By the midpoint of Sundance 2008, the standout film of the dramatic competition was Lance Hammer’s Ballast, which mined unexpected poetry from the story of a poverty-line black family making ends meet in the Mississippi Delta. This year, it’s a film that casts an equally penetrating gaze on the trials and tribulations of disenfranchised blacks in the urban jungle of pre-gentrification Harlem, circa 1987. Adapted from the first novel by the Nuyorican poetess known as Sapphire, Push: Based on the Novel by Sapphire immerses us detail by agonizing detail in the life of a morbidly obese 16-year-old, Clareece “Precious” Jones (newcomer Gabourey Sidibe), whose welfare mother (Mo’Nique) beats her with a frying pan, who is repeatedly raped at the hands of her father (resulting in one Down Syndrome baby and, early in the film, a second pregnancy), and whose only escapes from her bleak existence are the vivid daydreams in which she imagines herself a ghetto-fabulous fashion model or pop star.

Directed by Lee Daniels, who established himself as a producer (with Monster’s Ball and The Woodsman) before making his directorial debut with the risible 2005 mother-and-son assassin romp Shadowboxer, Push: Based on the Novel by Sapphire isn’t half the piece of controlled, confident craftsmanship that Ballast was, but it may be that Daniels’ crude, wildly undisciplined, anything-goes directorial style is exactly what the movie calls for. Hothouse melodrama one moment, pungent social realism the next, with dashes of slapstick farce (be they intentional or not) in between, Push takes the better part of an hour to settle on something resembling a consistent tone, yet even when the movie is at its most schizoid, you can’t take your eyes off it.
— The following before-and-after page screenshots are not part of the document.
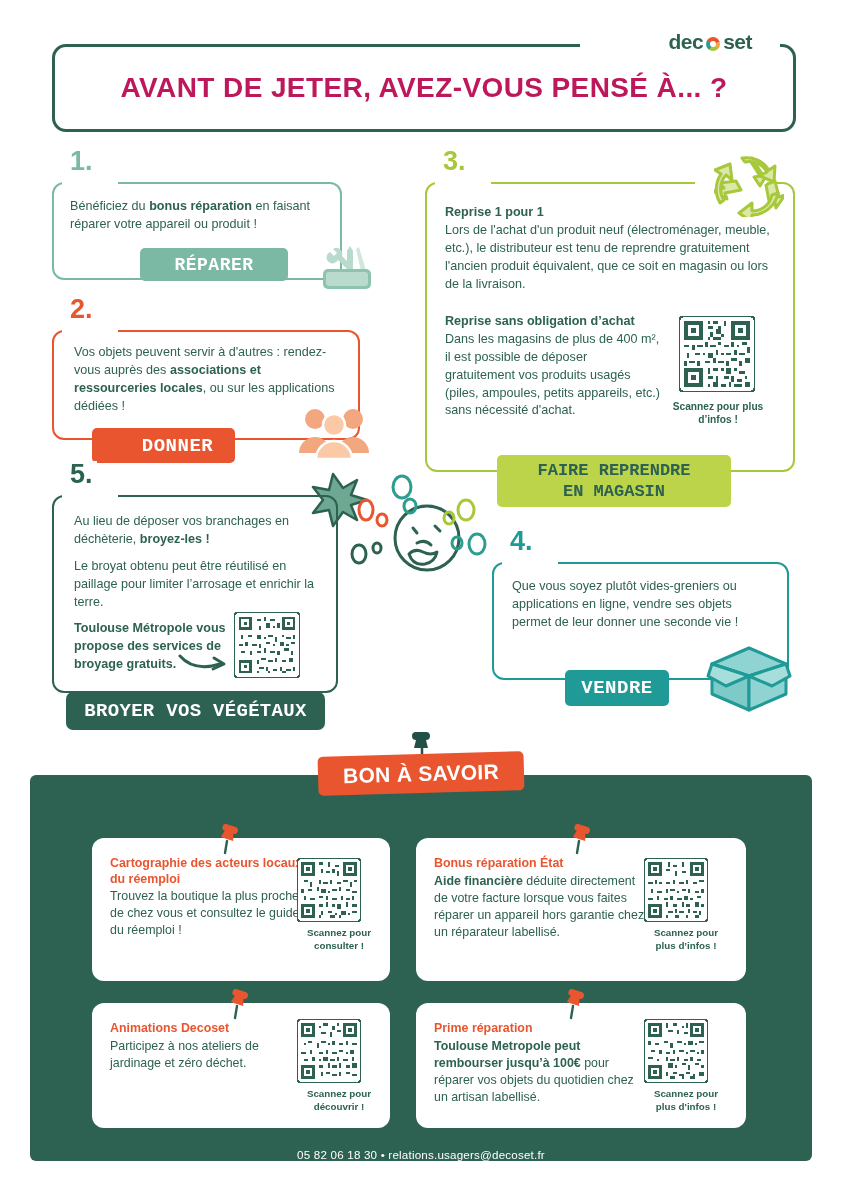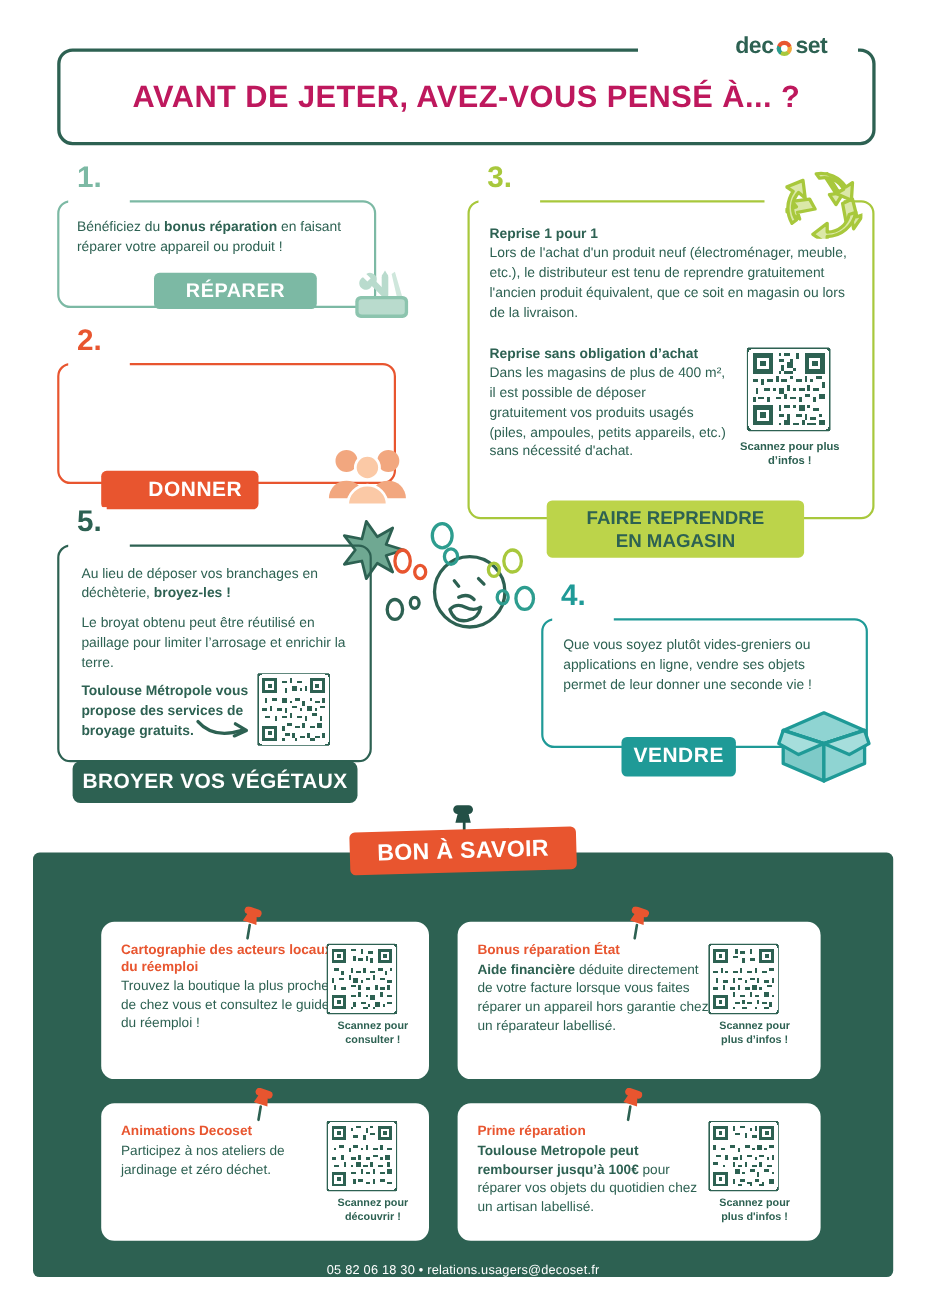--- a/index.html
+++ b/index.html
@@ -55,7 +55,7 @@
   .body b{font-weight:bold;}
   .pill{
     position:absolute;display:flex;align-items:center;justify-content:center;
-    color:#fff;font-weight:bold;border-radius:5px;text-align:left;
+    color:#fff;font-weight:bold;border-radius:5px;text-align:left;font-family:Liberation Mono, monospace;
   }
 
   

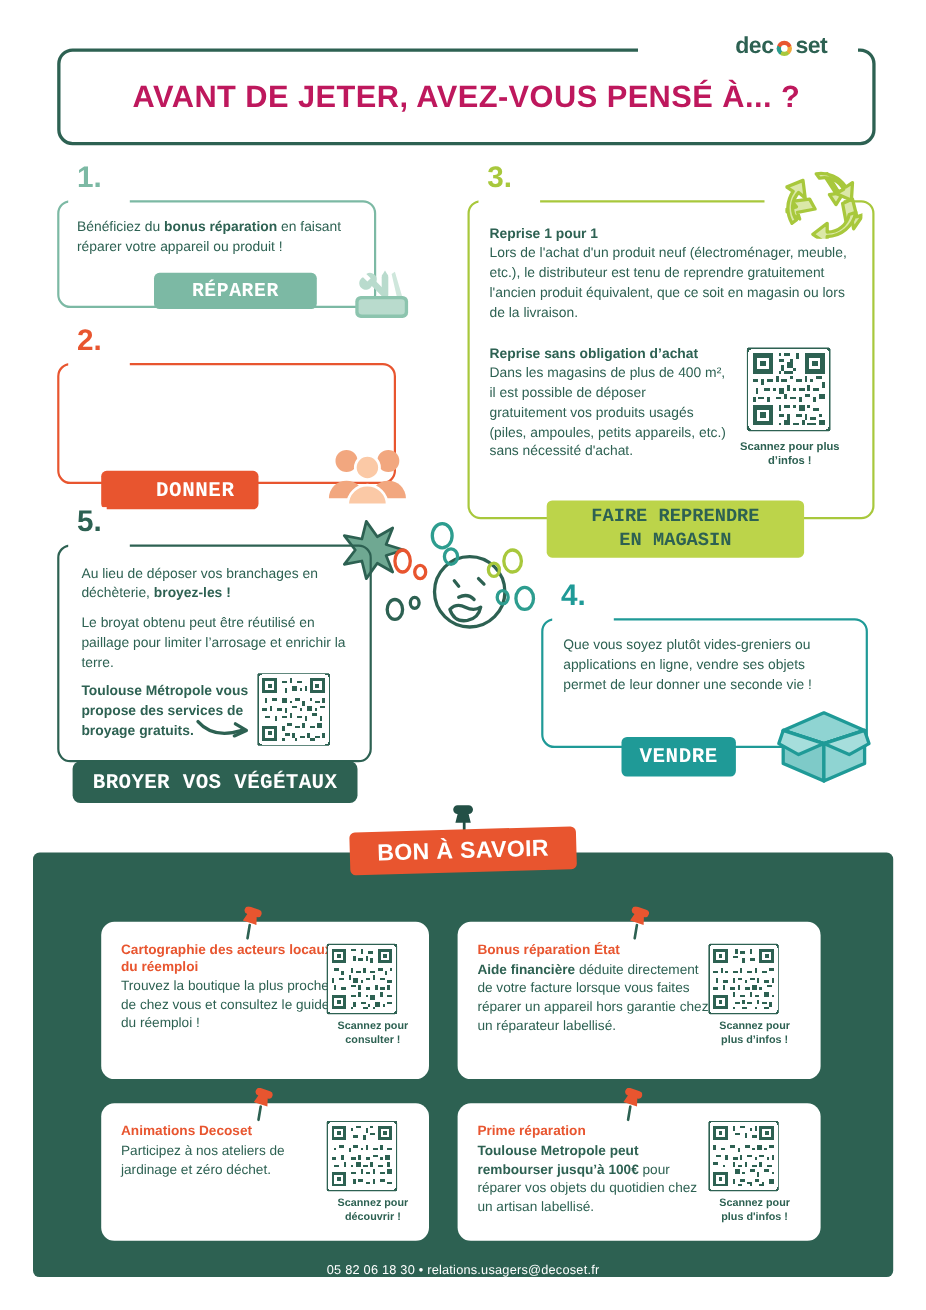--- a/index.html
+++ b/index.html
@@ -187,6 +187,9 @@
     <div class="frame"></div>
     <div class="numgap"></div>
     <div class="num">2.</div>
+    <div class="body">
+      Vos objets peuvent servir à d'autres : rendez-vous auprès des <b>associations et ressourceries locales</b>, ou sur les applications dédiées !
+    </div>
   </div>
   <div class="pill" id="pill-donner">DONNER</div>
   <svg id="people-icon" viewBox="0 0 72 55">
Not one for subtlety, Daniels puts black female lives destroyed by abuse and defeatism on the screen with a brute-force intensity and lack of sentimentality (The Color Purple this certainly isn’t). He also gathers a collection of startlingly effective performances from such unlikely players as Mo’Nique (whose monster mom is anything but a one-note villain), Mariah Carey (deglamorized as an empathetic social worker) and the magnanimous Sidibe, who carries this exhausting and strangely exhilarating film on her mighty shoulders. Push is far from perfect, but there isn’t much I’ve seen at Sundance this year that I wouldn’t trade for the sight of a hard-won smile finally making its way across Precious Jones’ stoic, beautiful, wounded face.